| Data for the task |
○ ○ ○ ○
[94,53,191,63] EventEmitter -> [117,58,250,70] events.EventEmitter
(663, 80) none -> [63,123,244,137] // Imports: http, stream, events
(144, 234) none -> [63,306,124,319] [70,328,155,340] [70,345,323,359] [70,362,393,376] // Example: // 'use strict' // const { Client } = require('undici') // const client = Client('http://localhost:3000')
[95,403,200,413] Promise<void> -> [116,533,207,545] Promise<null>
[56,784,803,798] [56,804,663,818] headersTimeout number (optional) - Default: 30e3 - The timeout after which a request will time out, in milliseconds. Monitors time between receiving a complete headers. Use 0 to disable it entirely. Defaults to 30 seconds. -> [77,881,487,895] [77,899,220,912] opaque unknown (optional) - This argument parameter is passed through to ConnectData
○ ○ ○ ○
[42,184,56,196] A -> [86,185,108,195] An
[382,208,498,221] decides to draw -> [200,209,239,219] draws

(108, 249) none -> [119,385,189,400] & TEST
○ ○ ○ ○
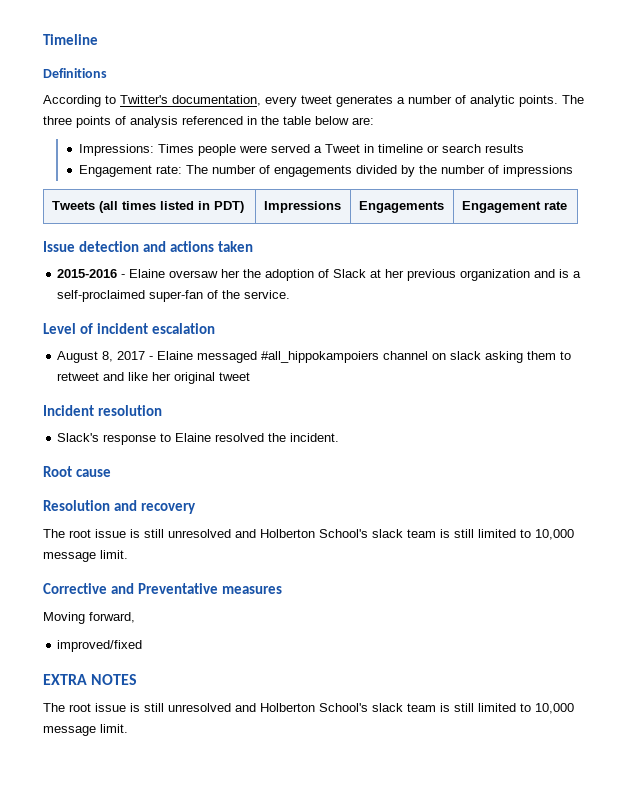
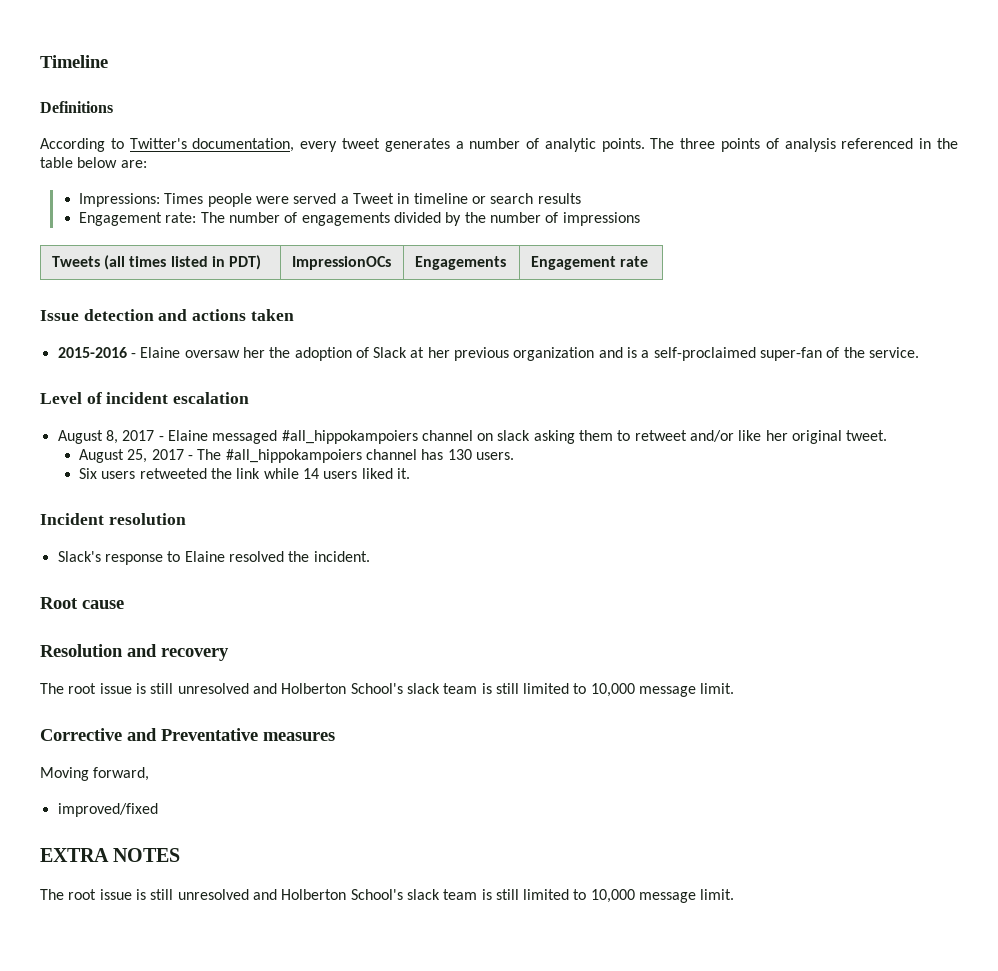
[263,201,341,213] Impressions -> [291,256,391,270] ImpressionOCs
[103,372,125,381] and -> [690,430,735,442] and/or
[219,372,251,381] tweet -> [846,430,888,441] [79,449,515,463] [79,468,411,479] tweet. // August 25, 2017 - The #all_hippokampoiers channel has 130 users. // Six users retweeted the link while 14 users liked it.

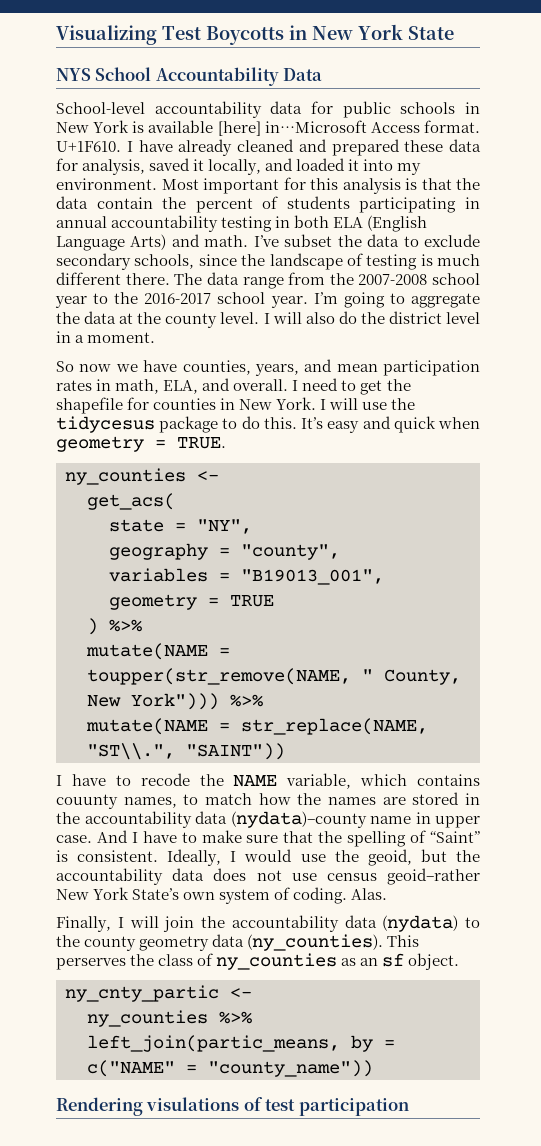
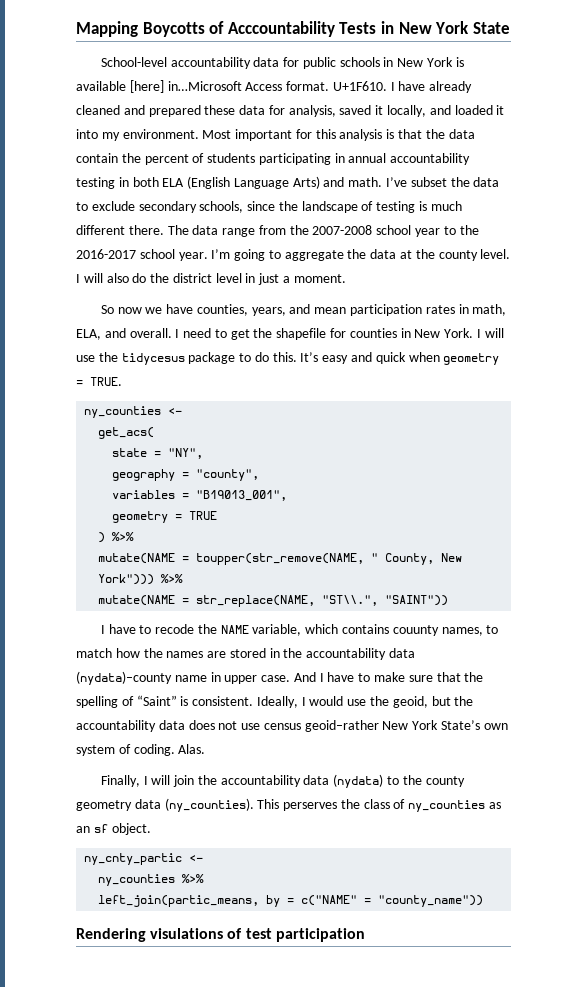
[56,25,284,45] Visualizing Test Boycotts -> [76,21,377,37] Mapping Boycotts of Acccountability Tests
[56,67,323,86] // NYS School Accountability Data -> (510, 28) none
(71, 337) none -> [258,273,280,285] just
○ ○ ○ ○
| About this task |
Please reproduce exactly the lines in the listing above from the one containing "[94,53,191,63] EventEmitter ->" through the one containing "[56,784,803,798] [56,804,663,818] headersTimeout", both included, and nothing more.

| Your response |
[94,53,191,63] EventEmitter -> [117,58,250,70] events.EventEmitter
(663, 80) none -> [63,123,244,137] // Imports: http, stream, events
(144, 234) none -> [63,306,124,319] [70,328,155,340] [70,345,323,359] [70,362,393,376] // Example: // 'use strict' // const { Client } = require('undici') // const client = Client('http://localhost:3000')
[95,403,200,413] Promise<void> -> [116,533,207,545] Promise<null>
[56,784,803,798] [56,804,663,818] headersTimeout number (optional) - Default: 30e3 - The timeout after which a request will time out, in milliseconds. Monitors time between receiving a complete headers. Use 0 to disable it entirely. Defaults to 30 seconds. -> [77,881,487,895] [77,899,220,912] opaque unknown (optional) - This argument parameter is passed through to ConnectData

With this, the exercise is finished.